Source data:
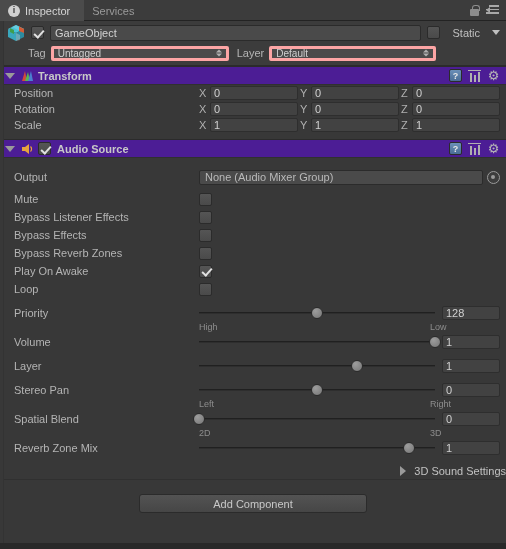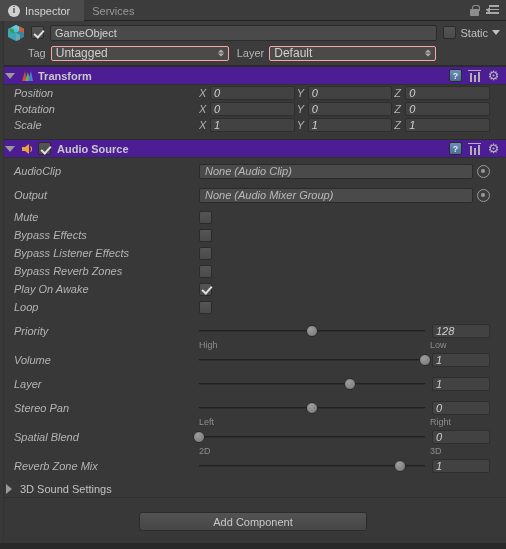--- a/index.html
+++ b/index.html
@@ -82,7 +82,7 @@
     display: flex; align-items: center; padding: 0 4px;
     color: #d2d2d2; font-size: 11px;
   }
-  .static-wrap { display: flex; align-items: center; gap: 4px; flex: none; }
+  .static-wrap { display: flex; align-items: center; gap: 12px; flex: none; }
   .static-label { color: #c0c0c0; font-size: 11px; }
   .tri-down {
     width: 0; height: 0; border-left: 4px solid transparent;

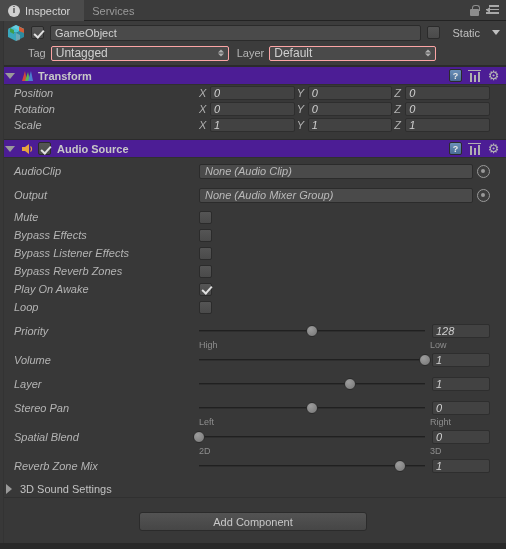--- a/index.html
+++ b/index.html
@@ -91,9 +91,9 @@
   .go-row2 { display: flex; align-items: center; height: 16px; margin-top: 4px; padding-left: 22px;}
   .mini-label { font-size: 11px; color: #b4b4b4; flex: none; }
   .dropdown {
-    height: 15px; background: #4a4a4a; border: 1px solid #fca5a5; border-radius: 2px;
+    height: 15px; background: #4a4a4a; border: 3px solid #fca5a5; border-radius: 2px;
     display: flex; align-items: center; padding: 0 4px;
-    color: #cfcfcf; font-size: 12px; position: relative;
+    color: #cfcfcf; font-size: 10px; position: relative;
   }
   .dropdown .arrows {
     position: absolute; right: 4px; top: 50%; transform: translateY(-50%);

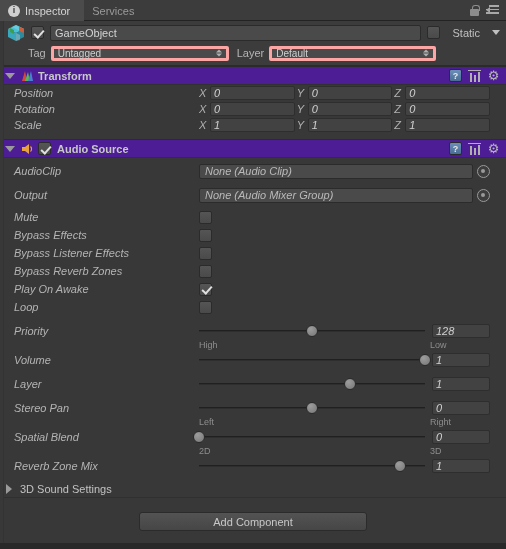--- a/index.html
+++ b/index.html
@@ -150,7 +150,7 @@
   .body { background: #383838; }
   .row {
     display: flex; align-items: center; height: 16px;
-    padding-left: 14px; padding-right: 16px; font-style: italic;
+    padding-left: 14px; padding-right: 6px;
   }
   .row.tall { height: 18px; }
   .lbl { width: 185px; flex: none; color: #b4b4b4; font-size: 11px; }

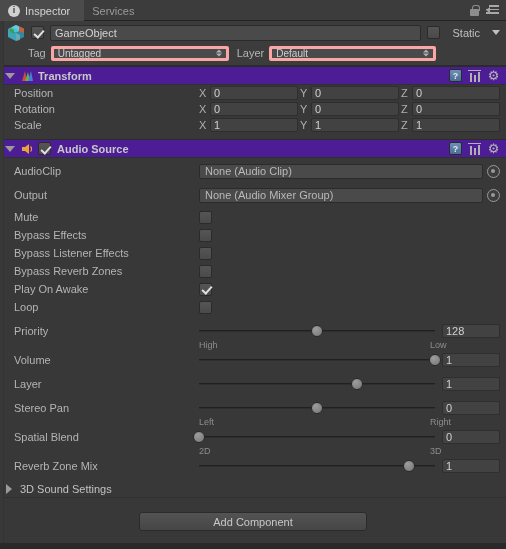--- a/index.html
+++ b/index.html
@@ -396,11 +396,6 @@
   <div class="body">
     <div class="spacer4"></div>
 
-    <div class="row tall">
-      <span class="lbl">AudioClip</span>
-      <span class="objfield">None (Audio Clip)</span>
-      <span class="target-btn"></span>
-    </div>
     <div class="spacer6"></div>
     <div class="row tall">
       <span class="lbl">Output</span>

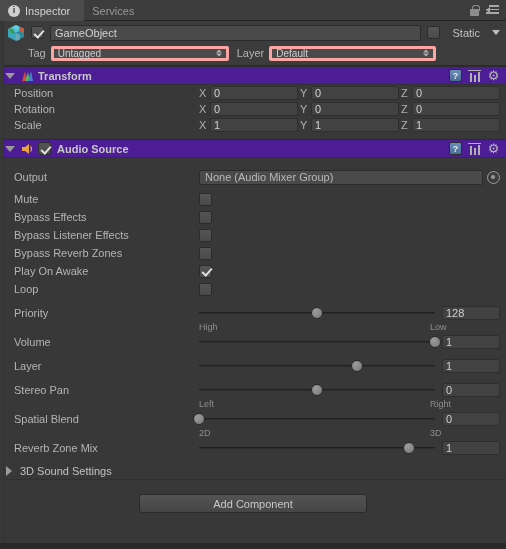--- a/index.html
+++ b/index.html
@@ -409,11 +409,11 @@
       <span class="cb"></span>
     </div>
     <div class="row tall">
+      <span class="lbl">Bypass Listener Effects</span>
+      <span class="cb"></span>
+    </div>
+    <div class="row tall">
       <span class="lbl">Bypass Effects</span>
-      <span class="cb"></span>
-    </div>
-    <div class="row tall">
-      <span class="lbl">Bypass Listener Effects</span>
       <span class="cb"></span>
     </div>
     <div class="row tall">

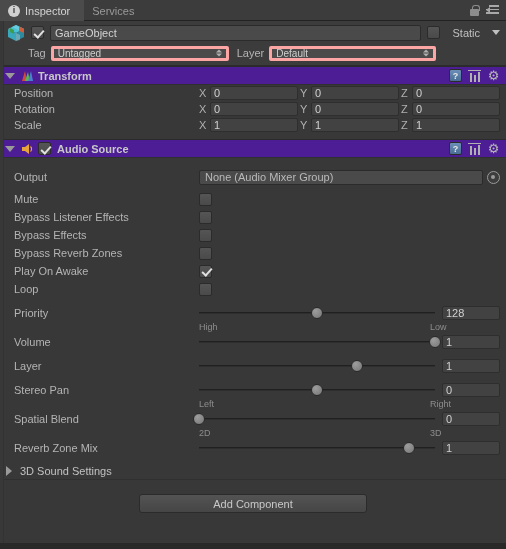--- a/index.html
+++ b/index.html
@@ -215,6 +215,7 @@
     display: flex; align-items: center; height: 17px;
     padding-left: 6px; gap: 4px;
     border-bottom: 1px solid #303030;
+    justify-content: flex-end;
   }
   .sub-title { font-size: 11px; color: #c2c2c2; }
   .add-comp-area {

* WHAT TO WORK ON: Search the data above for the string "size" and copy each line that has it.

* OUTPUT FOR THIS TASK:
     color: #d2d2d2; font-size: 11px;
   .static-label { color: #c0c0c0; font-size: 11px; }
   .mini-label { font-size: 11px; color: #b4b4b4; flex: none; }
-    color: #cfcfcf; font-size: 12px; position: relative;
+    color: #cfcfcf; font-size: 10px; position: relative;
   .lbl { width: 185px; flex: none; color: #b4b4b4; font-size: 11px; }
   .sub-title { font-size: 11px; color: #c2c2c2; }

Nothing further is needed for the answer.